++++ RECORDED INFORMATION
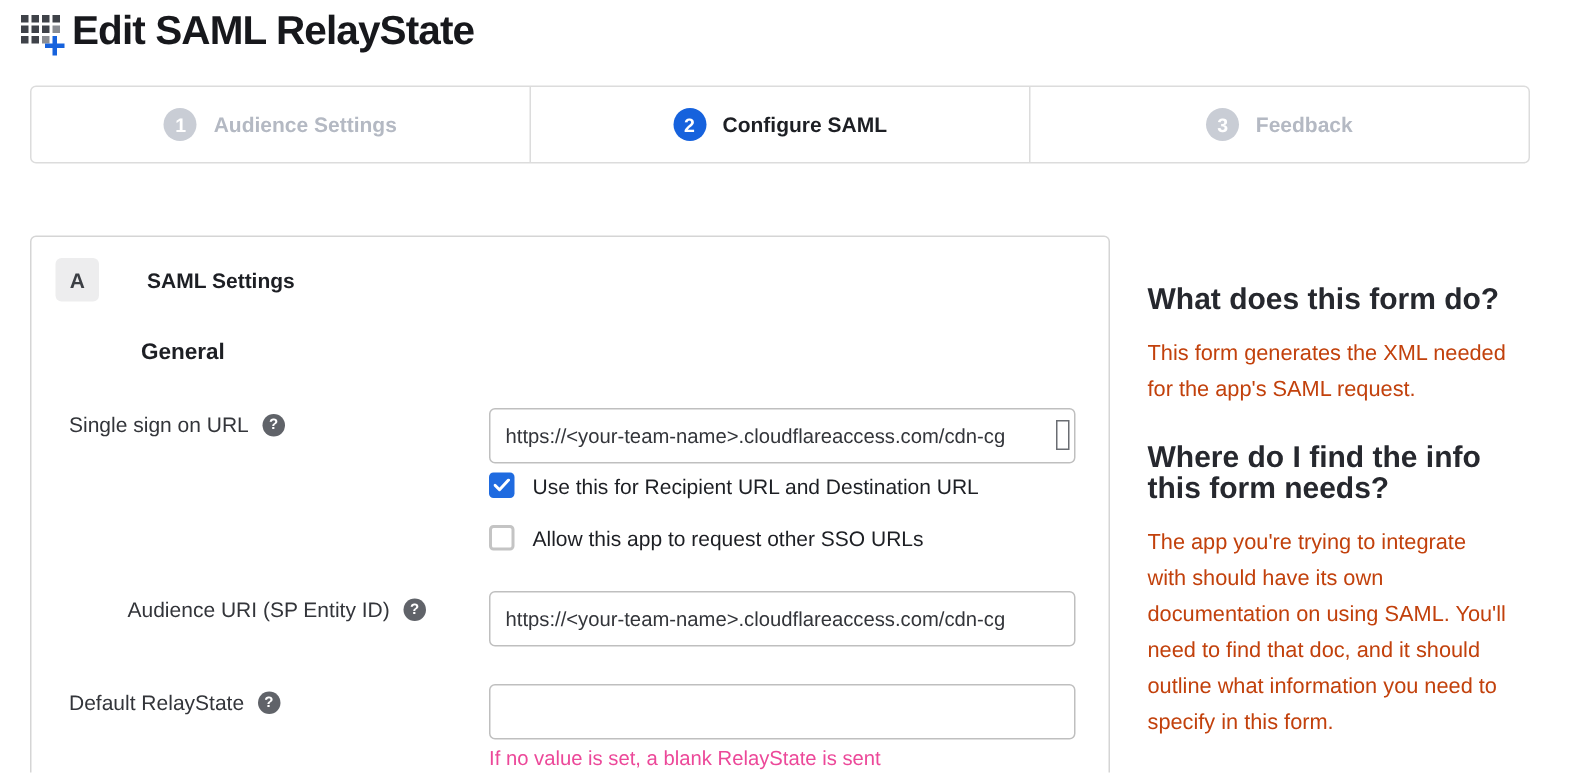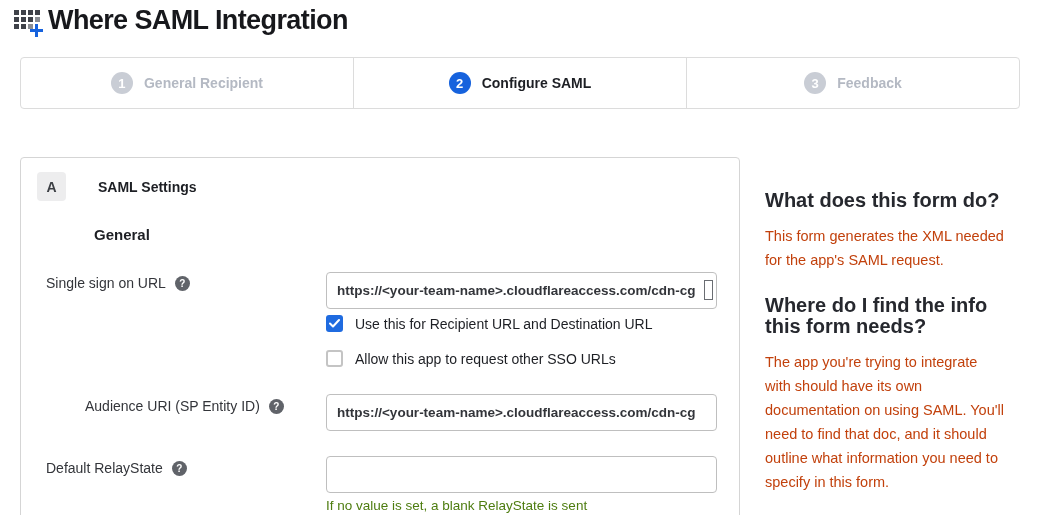--- a/index.html
+++ b/index.html
@@ -41,33 +41,33 @@
   .group-title { position:absolute; left:25px; top:68px; font-size:15px; font-weight:bold; color:#1d1f24;margin-left:48px; }
 
   .field-label { position:absolute; left:25px; display:flex; align-items:center; gap:9px;
     font-size:14px; color:#33353a; }
   .help-icon { width:15px; height:15px; border-radius:50%; background:#606369; color:#fff;
     font-size:10px; font-weight:bold; display:inline-flex; align-items:center; justify-content:center;
     cursor:pointer; flex:none; }
 
   .input-wrap { position:absolute; left:305px; width:391px; height:37px; }
   .text-input { width:100%; height:100%; border:1px solid #bfbfbf; border-radius:4px; background:#fff;
-    font-family:"Liberation Sans", sans-serif; font-size:13.5px; color:#33353a; padding:0 10px; outline:none;font-weight:bold; }
+    font-family:"Liberation Sans", sans-serif; font-size:13.5px; color:#33353a; padding:0 10px; outline:none; }
   .text-cursor { position:absolute; right:4px; top:8px; width:9px; height:20px;
     border:1px solid #6a6d72; background:rgba(255,255,255,0.25); pointer-events:none; }
 
   .checkbox-row { position:absolute; left:305px; display:flex; align-items:center; cursor:pointer; }
   .checkbox { width:17px; height:17px; border-radius:3px; flex:none; display:flex;
     align-items:center; justify-content:center; }
   .checkbox.checked { background:#1f6be0; }
   .checkbox.unchecked { background:#fff; border:2px solid #c4c4c4; }
   .checkbox svg { display:block; }
   .checkbox-label { margin-left:12px; font-size:14px; color:#1d1f24; }
 
-  .field-hint { position:absolute; left:305px; font-size:13.5px; color:#4d7c0f; }
+  .field-hint { position:absolute; left:305px; font-size:13.5px; color:#ec4899; }
 
   
   .sidebar { position:absolute; left:765px; top:190px; width:252px; }
   .sidebar h3 { font-size:20px; font-weight:bold; color:#26282e; line-height:21px; margin:0 0 13px 0; }
   .sidebar p  { font-size:14.5px; color:#c2410c; line-height:24px; margin:0 12px 23px 0; }
 </style>
 </head>
 <body>
 
 <div class="page-header">
@@ -81,27 +81,27 @@
         <span class="sq"></span>
         <span class="sq"></span>
         <span class="sq light"></span>
       <span class="sq"></span>
         <span class="sq"></span>
         <span class="sq light"></span>
         <span class="sq hidden"></span>
     </div>
     <div class="plus"></div>
   </div>
-  <h1 class="page-title">Where SAML Integration</h1>
+  <h1 class="page-title">Edit SAML RelayState</h1>
 </div>
 
 <div class="wizard">
   <div class="wizard-step inactive">
     <span class="step-circle">1</span>
-    <span class="step-label">General Recipient</span>
+    <span class="step-label">Audience Settings</span>
   </div>
   <div class="wizard-step active">
     <span class="step-circle">2</span>
     <span class="step-label">Configure SAML</span>
   </div>
   <div class="wizard-step inactive">
     <span class="step-circle">3</span>
     <span class="step-label">Feedback</span>
   </div>
 </div>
++++++++
• [EXERCISE INSTRUCTIONS]:
Check each line of the listing above for the string "align", then report only how many lines have it.

• [SOLUTION BELOW]:
4